• [Assigned task] Below is a block of entries; repeat exactly the lines starting at the line that contains "- GPSI or SUPI, External" and ending at the line that contains "of the Application-Specific", both included.

• [Given records]
- - - - - - -

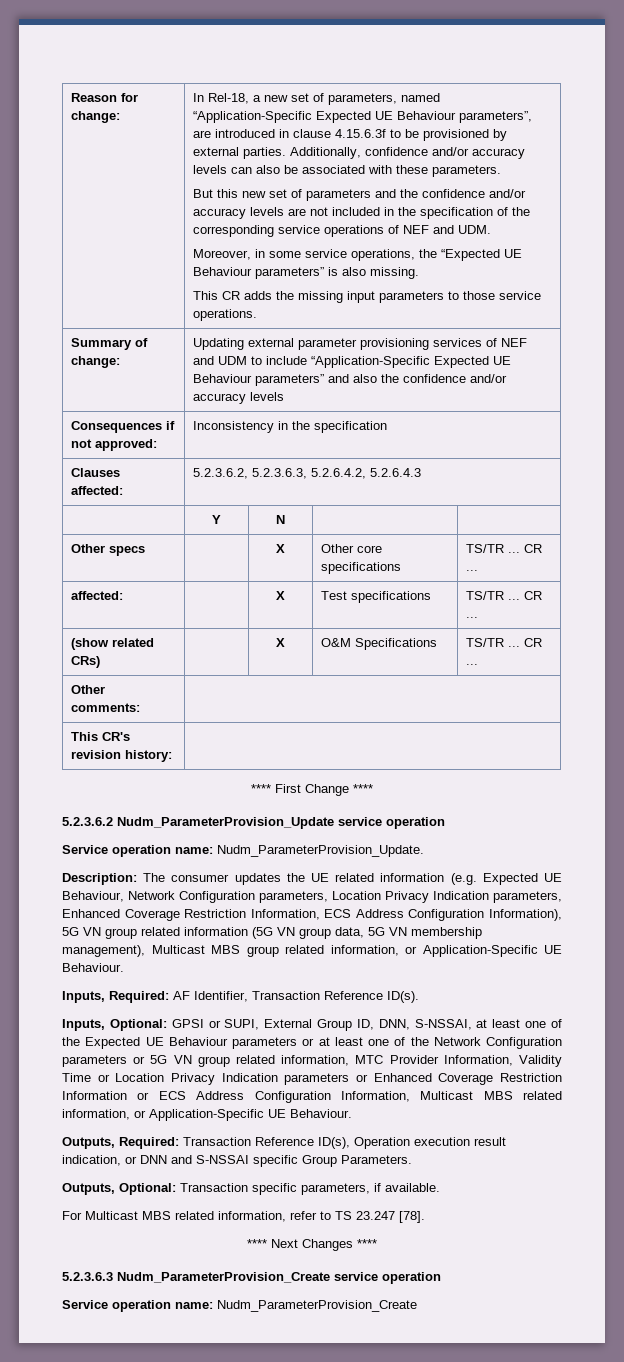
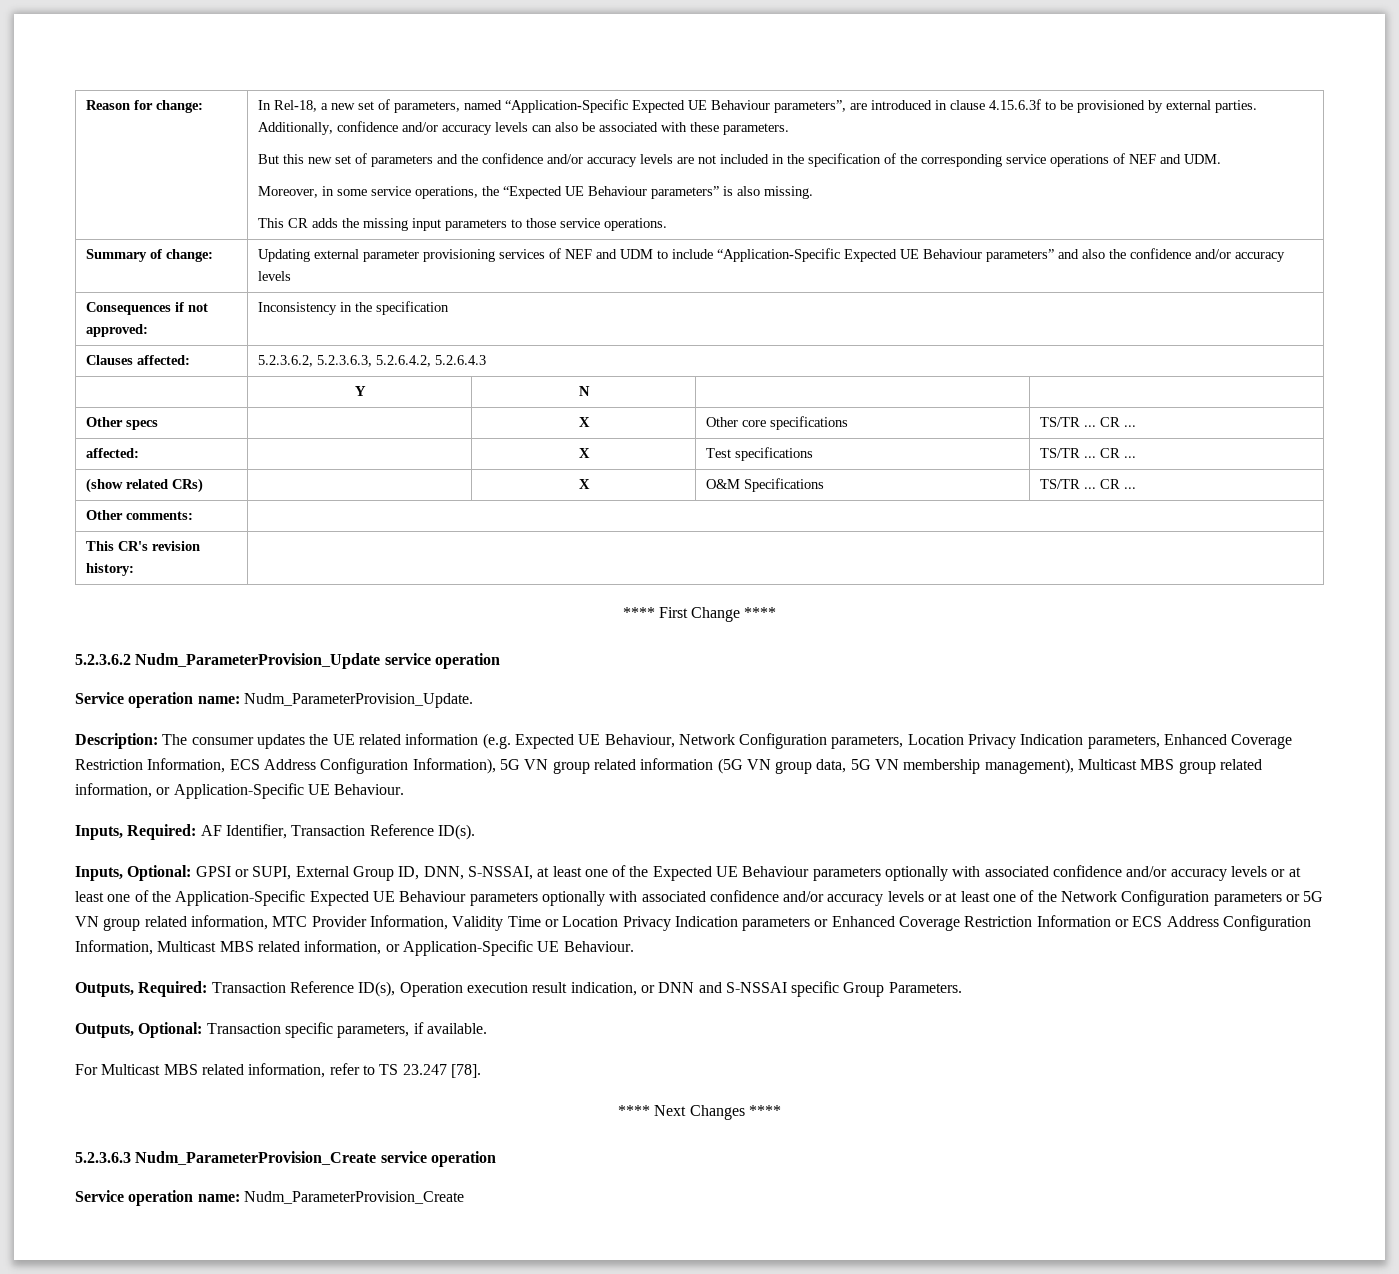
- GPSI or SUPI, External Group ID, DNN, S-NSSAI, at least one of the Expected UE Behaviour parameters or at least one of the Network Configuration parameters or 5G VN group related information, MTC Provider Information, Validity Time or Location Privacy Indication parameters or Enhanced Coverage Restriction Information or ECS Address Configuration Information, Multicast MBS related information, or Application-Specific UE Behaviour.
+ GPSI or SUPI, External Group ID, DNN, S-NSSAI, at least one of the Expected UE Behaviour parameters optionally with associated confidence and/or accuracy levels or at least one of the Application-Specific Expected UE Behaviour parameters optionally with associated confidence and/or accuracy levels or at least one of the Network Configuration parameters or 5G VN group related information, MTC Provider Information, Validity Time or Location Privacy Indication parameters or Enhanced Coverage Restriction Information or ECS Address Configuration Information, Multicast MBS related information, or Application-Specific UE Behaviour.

- - - - - - -

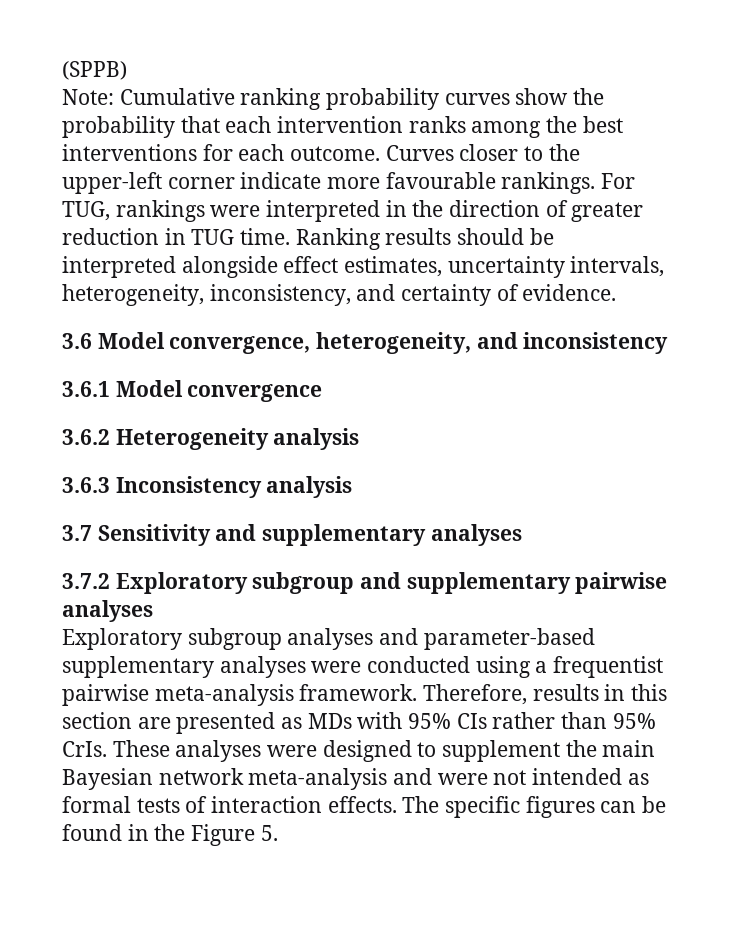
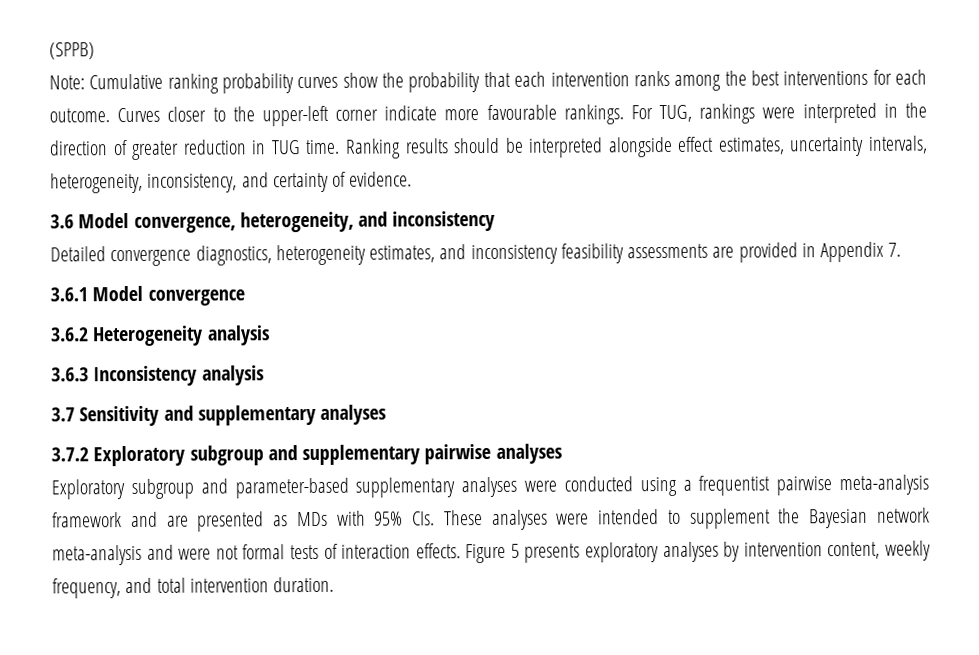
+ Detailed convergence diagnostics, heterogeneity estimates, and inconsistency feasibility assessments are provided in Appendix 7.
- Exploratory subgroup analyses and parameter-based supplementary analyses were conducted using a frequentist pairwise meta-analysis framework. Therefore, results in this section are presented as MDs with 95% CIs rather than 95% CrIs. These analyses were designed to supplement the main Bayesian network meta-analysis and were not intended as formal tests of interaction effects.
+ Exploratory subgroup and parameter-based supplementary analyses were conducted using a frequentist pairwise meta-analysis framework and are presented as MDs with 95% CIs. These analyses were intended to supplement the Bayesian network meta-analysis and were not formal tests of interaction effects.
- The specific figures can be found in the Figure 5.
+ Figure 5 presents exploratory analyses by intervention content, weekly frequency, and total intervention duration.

- - - - - - -

• [Response to this task]
- GPSI or SUPI, External Group ID, DNN, S-NSSAI, at least one of the Expected UE Behaviour parameters or at least one of the Network Configuration parameters or 5G VN group related information, MTC Provider Information, Validity Time or Location Privacy Indication parameters or Enhanced Coverage Restriction Information or ECS Address Configuration Information, Multicast MBS related information, or Application-Specific UE Behaviour.
+ GPSI or SUPI, External Group ID, DNN, S-NSSAI, at least one of the Expected UE Behaviour parameters optionally with associated confidence and/or accuracy levels or at least one of the Application-Specific Expected UE Behaviour parameters optionally with associated confidence and/or accuracy levels or at least one of the Network Configuration parameters or 5G VN group related information, MTC Provider Information, Validity Time or Location Privacy Indication parameters or Enhanced Coverage Restriction Information or ECS Address Configuration Information, Multicast MBS related information, or Application-Specific UE Behaviour.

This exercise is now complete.